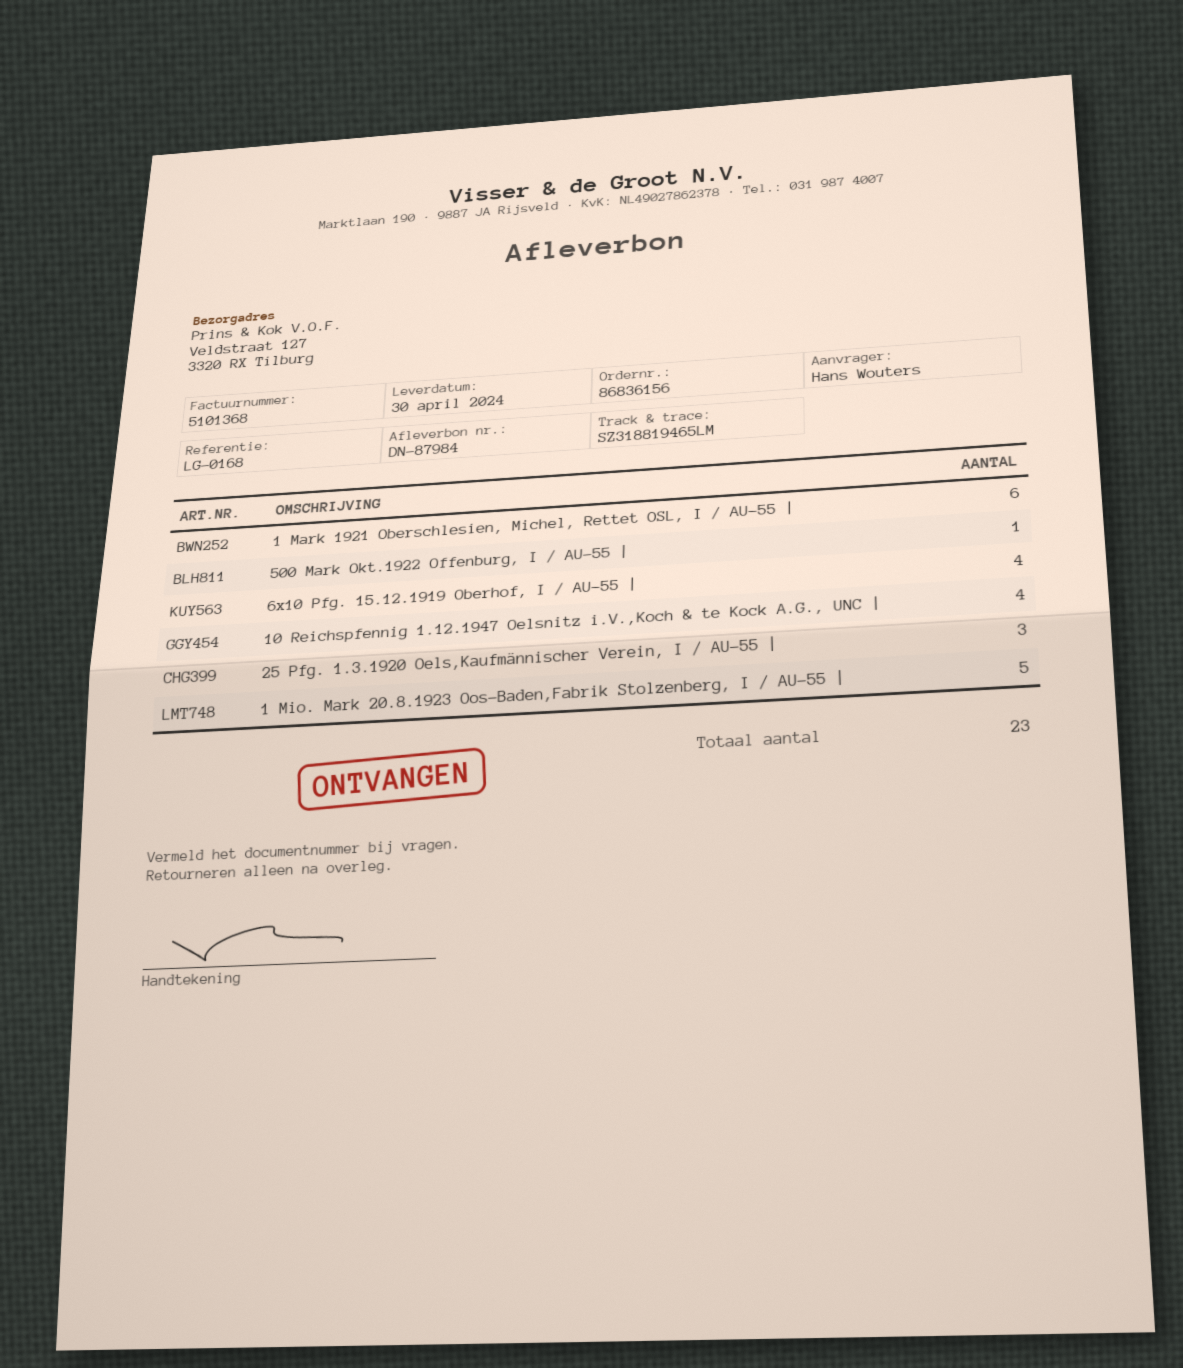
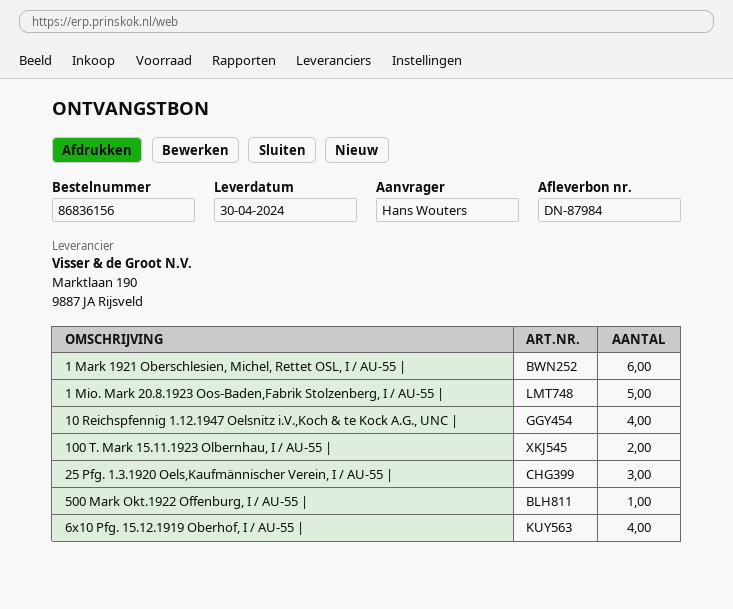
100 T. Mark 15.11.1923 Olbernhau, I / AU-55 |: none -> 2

==

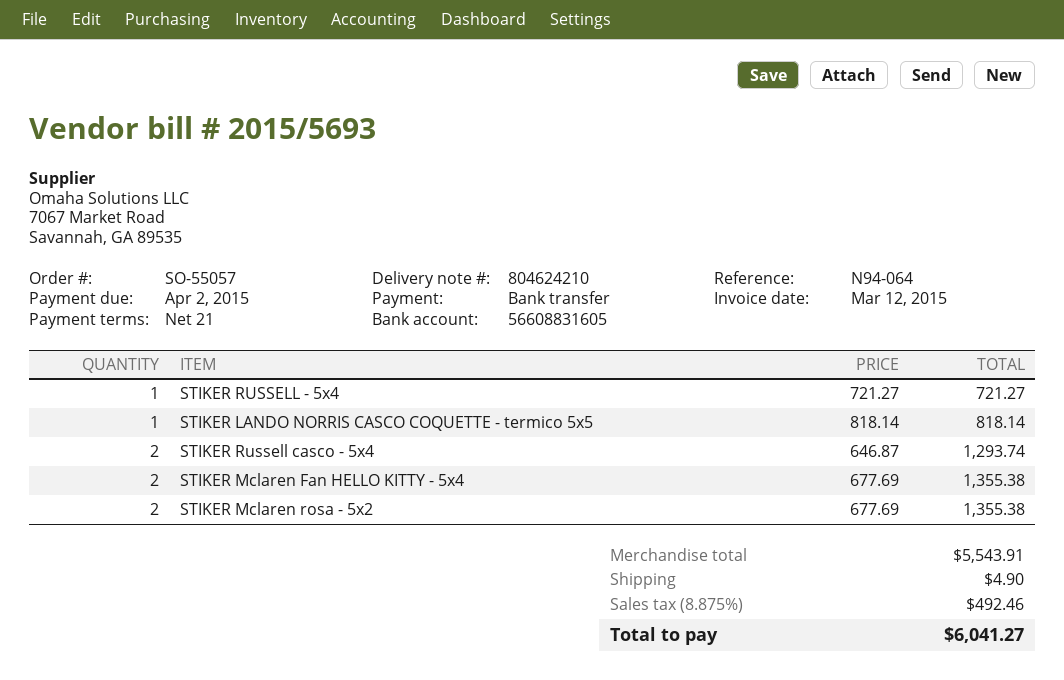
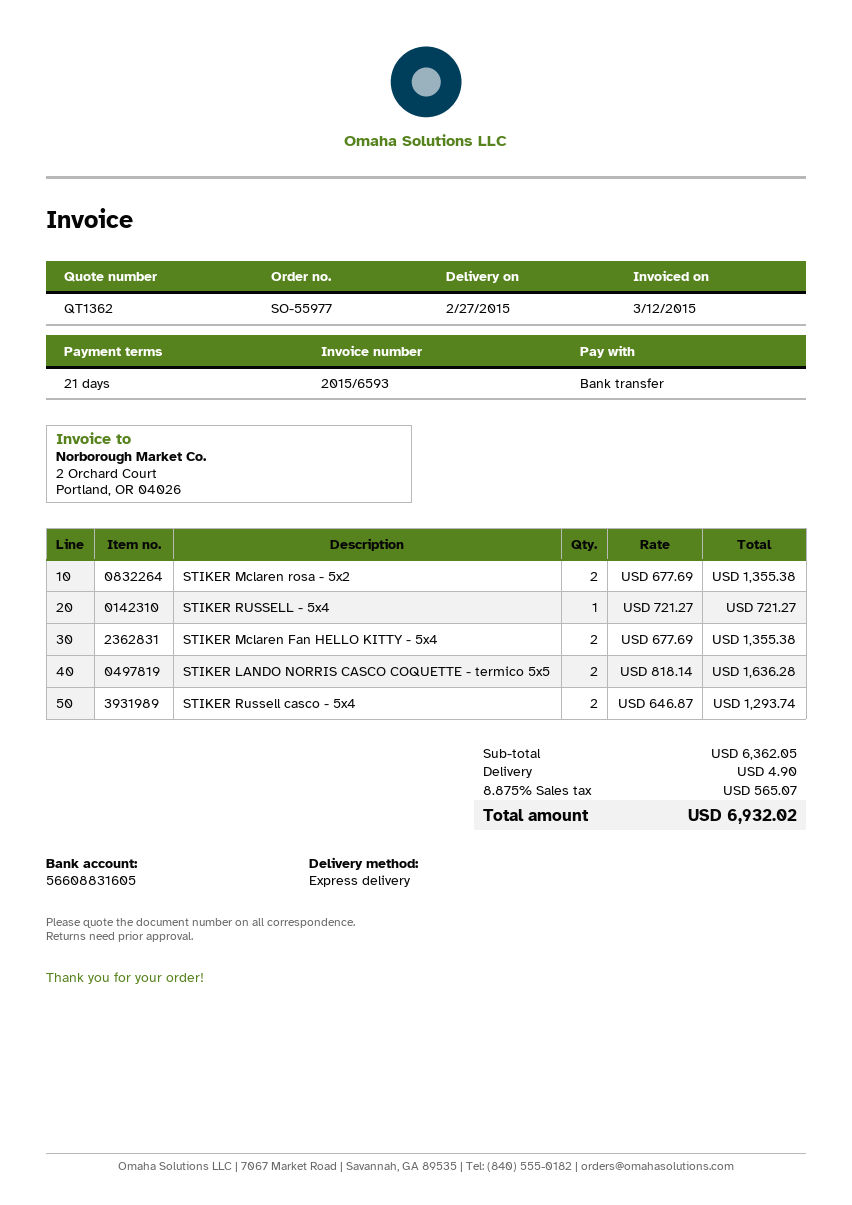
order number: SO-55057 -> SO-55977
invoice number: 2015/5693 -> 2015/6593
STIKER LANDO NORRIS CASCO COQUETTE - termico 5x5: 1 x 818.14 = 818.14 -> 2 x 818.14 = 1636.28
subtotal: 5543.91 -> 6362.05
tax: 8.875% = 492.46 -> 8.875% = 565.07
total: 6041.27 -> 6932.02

...

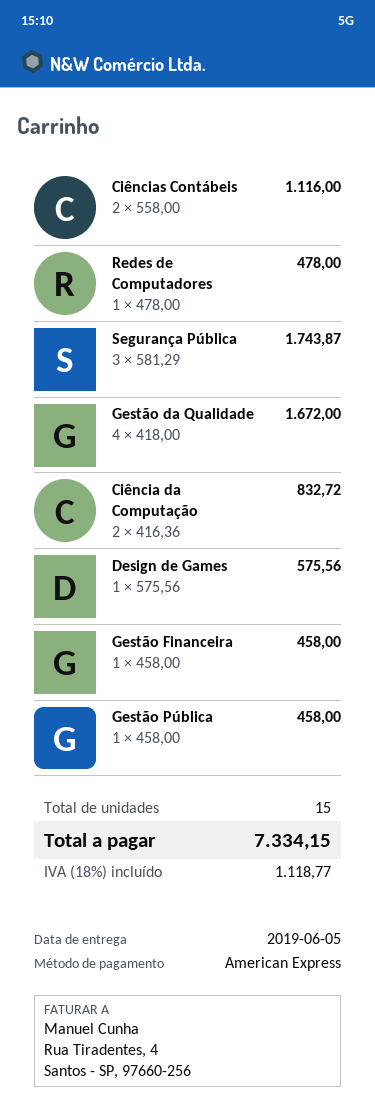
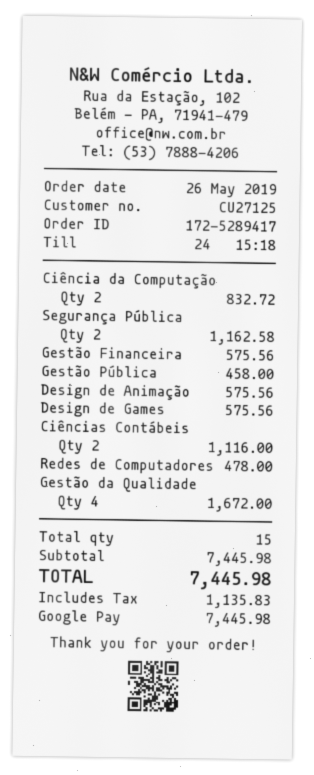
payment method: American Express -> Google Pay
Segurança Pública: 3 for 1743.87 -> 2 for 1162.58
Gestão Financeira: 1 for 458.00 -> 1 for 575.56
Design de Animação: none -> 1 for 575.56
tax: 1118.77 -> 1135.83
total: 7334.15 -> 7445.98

TASK INSTRUCTIONS - If a line in the listing has "none" in it, report that line.

FINISHED TASK -
100 T. Mark 15.11.1923 Olbernhau, I / AU-55 |: none -> 2
Design de Animação: none -> 1 for 575.56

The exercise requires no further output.